Client/Server Programming -- Week 5
Introduction
This week we'll introduce databases.
Note that the links from this page are to handouts that will be distributed the night of class. Only print out those handouts if you could not attend class.
Main topics this week:
Assignment 3-1 Due
Databases
Database Tables
JDBC Architecture
Synchronization in Databases
Databases You Can Use
Other Database Topics
Assignment 6-1 Assigned
Next Week
Assignment 3-1 is due today. You must turn in a hard copy and also use the submit script at ~shaffsta/bin/submit345. After today, code may be turned in for 10% up until the next class.
Databases provide a solution to the problem of keeping data around after a program ends. A database system also addresses a number of other needs:
A database system is an extremely complex program to write, which is why most programmers use third-party database systems rather than writing their own.
There are two primary kinds of database systems:
In a relational database, data is stored as tables that are related to one another. Entity-relationship diagrams are used to show the structure of a relational database. There's a lot that goes into designing a relational database to prevent inconsistent data.
In an object oriented database, the structure of your objects in your program becomes the structure of the data in the database. The database simply provides a way to save and restore objects.
There are a lot of different ways to access a database system. In Java, a primary way is using JDBC (Java DataBase Connectivity). JDBC is based on the design of Microsoft's ODBC (Open DataBase Connectivity). Both systems are designed to allow access to different database systems in the same way, so a programmer does not need to worry about the differences between the database systems.
We'll do a quick review of relational database tables. A table in a database represents an entity, a thing. A table can contain many records (rows), each containing the data for one instance of the entity the table represents. Each row can contain multiple fields (columns) that contain the individual data members about that entity.
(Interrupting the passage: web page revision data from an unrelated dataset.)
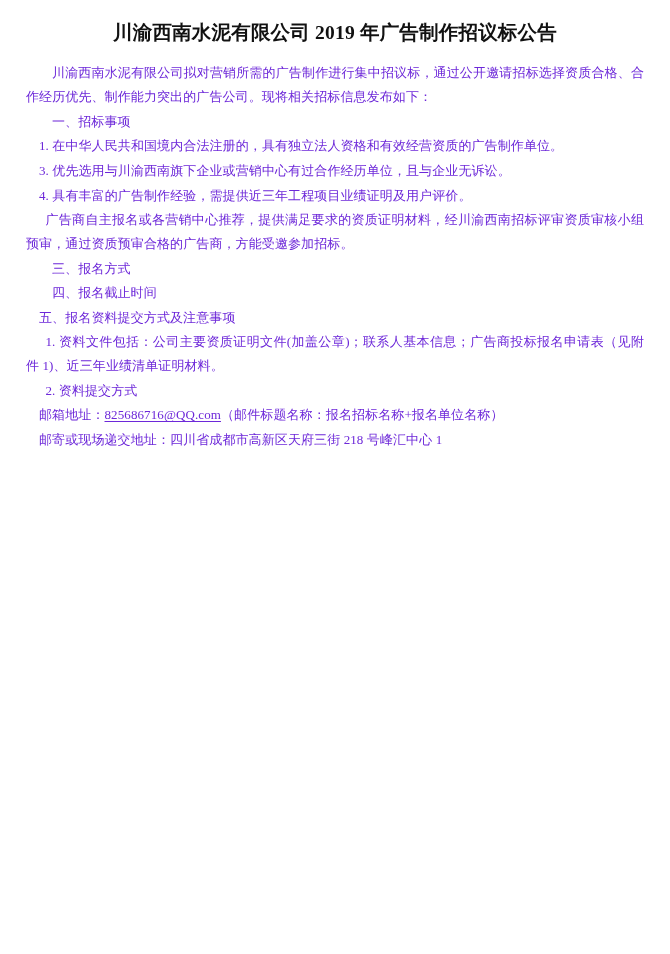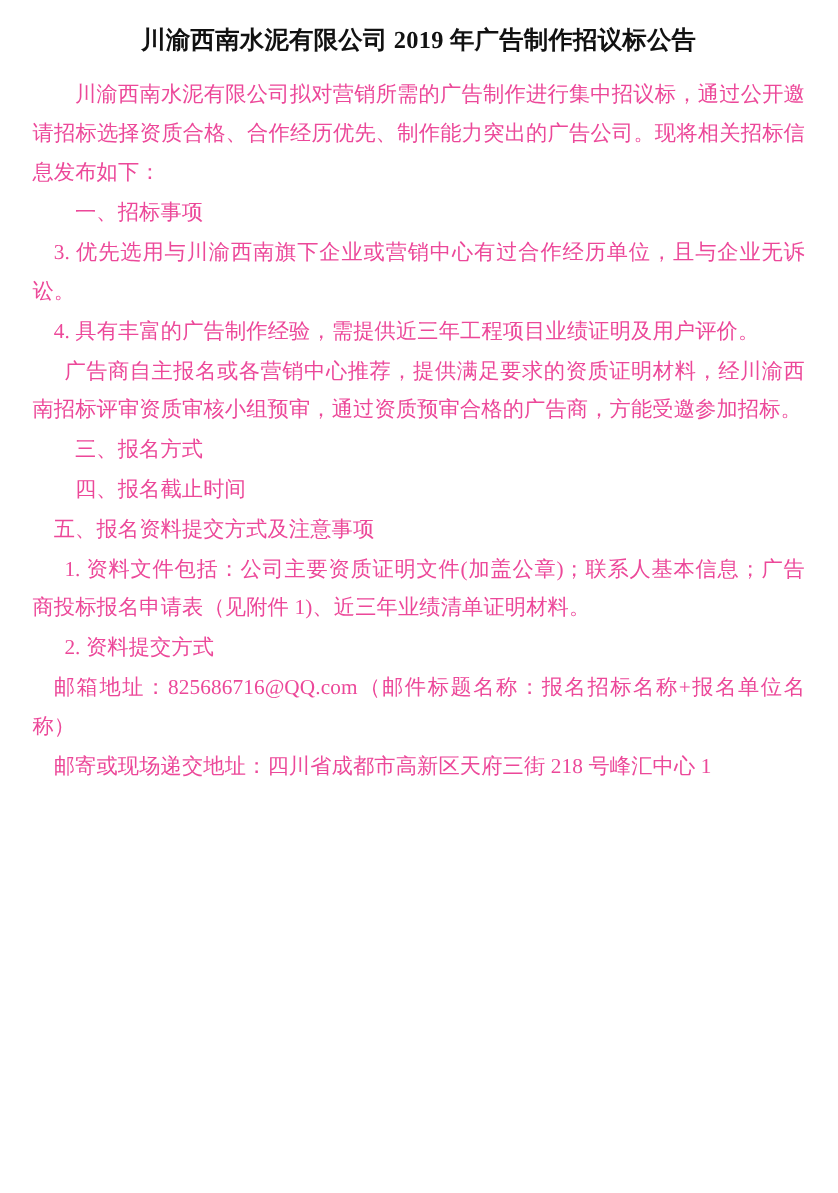--- a/index.html
+++ b/index.html
@@ -31,12 +31,12 @@
     color: #111;
   }
   .para {
-    font-size: 17px;
+    font-size: 13px;
     line-height: 1.82;
     text-align: justify;
     text-justify: inter-ideograph;
     margin: 0 0 1px 0;
-    color: #ec4899;
+    color: #6d28d9;
     letter-spacing: 0.1px;
   }
   .indent-2 { text-indent: 2em; }

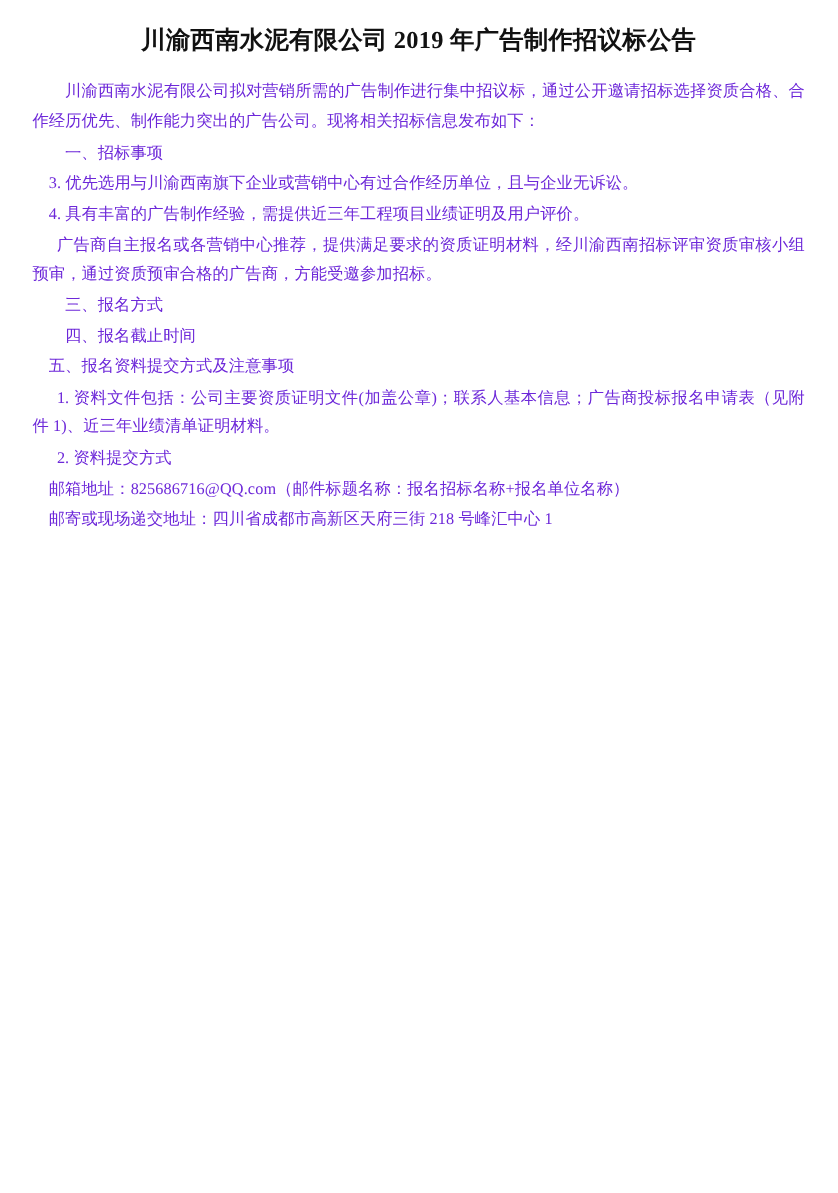--- a/index.html
+++ b/index.html
@@ -60,6 +60,7 @@
 
 
 
+  <p class="para indent-1">1. 在中华人民共和国境内合法注册的，具有独立法人资格和有效经营资质的广告制作单位。</p>
 
 
   <p class="para indent-1">3. 优先选用与川渝西南旗下企业或营销中心有过合作经历单位，且与企业无诉讼。</p>

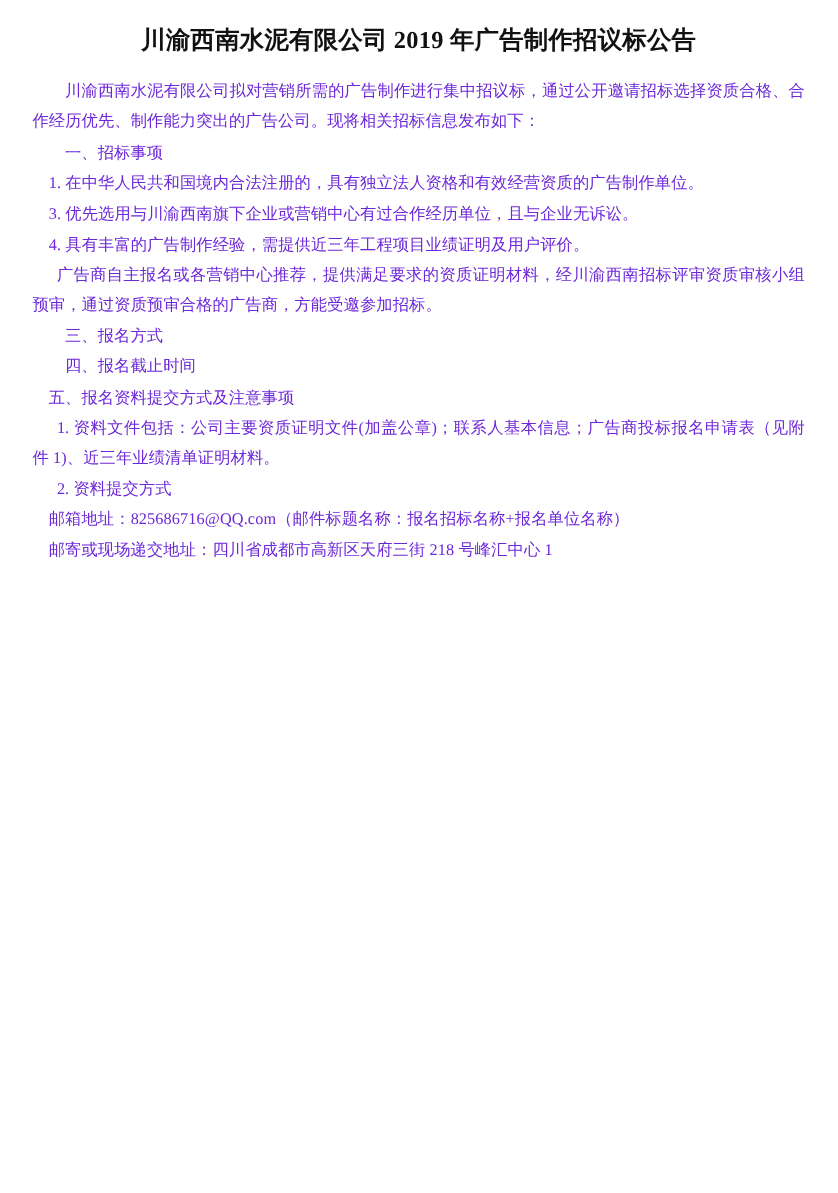--- a/index.html
+++ b/index.html
@@ -43,6 +43,7 @@
   .indent-1 { text-indent: 1em; }
   .indent-15 { text-indent: 1.5em; }
   .underline {
+    text-decoration: underline;
     text-underline-offset: 2px;
   }
 </style>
For example, a table that contained information about students might have this data in it:
StudentID | StudentName |
10337 | Jay Shaffstall |
98333 | Lisa Olinger |
35777 | Jonathan Smythe |
In this simple table, we have two columns: a student id and a student name. We have three rows, each row representing information about one student.
For the purposes of this course, we don't worry too much about the techniques of good database design, since any databases used for assignments will be provided by your instructor and will generally consist of only one or two tables. A real-world database for corporate work can consists of dozens of tables and must be carefully designed...the database class covers more on the techniques for good table design.
JDBC Architecture
JDBC is actually a fairly complicated architecture, whose sole purpose is to enable you to work with every database in the same way. This is complicated, because every database has a different way of doing the same things. All relational databases support the same basic tasks, but each has different methods you call to accomplish those tasks. If you were to write your code for one specific database, and then had to change databases, you would have to very carefully go over your code to make sure you didn't miss any database specific code.
JDBC tries to present you with a single way of doing things, and then translates that into database specific commands. It does this by using JDBC drivers for each database. Every JDBC driver essentially implements the same interface, allowing you to write your Java code the same regardless of the database used.
These drivers fall into one of four types:
For all these types of drivers, you write the same JDBC code to do work on the database.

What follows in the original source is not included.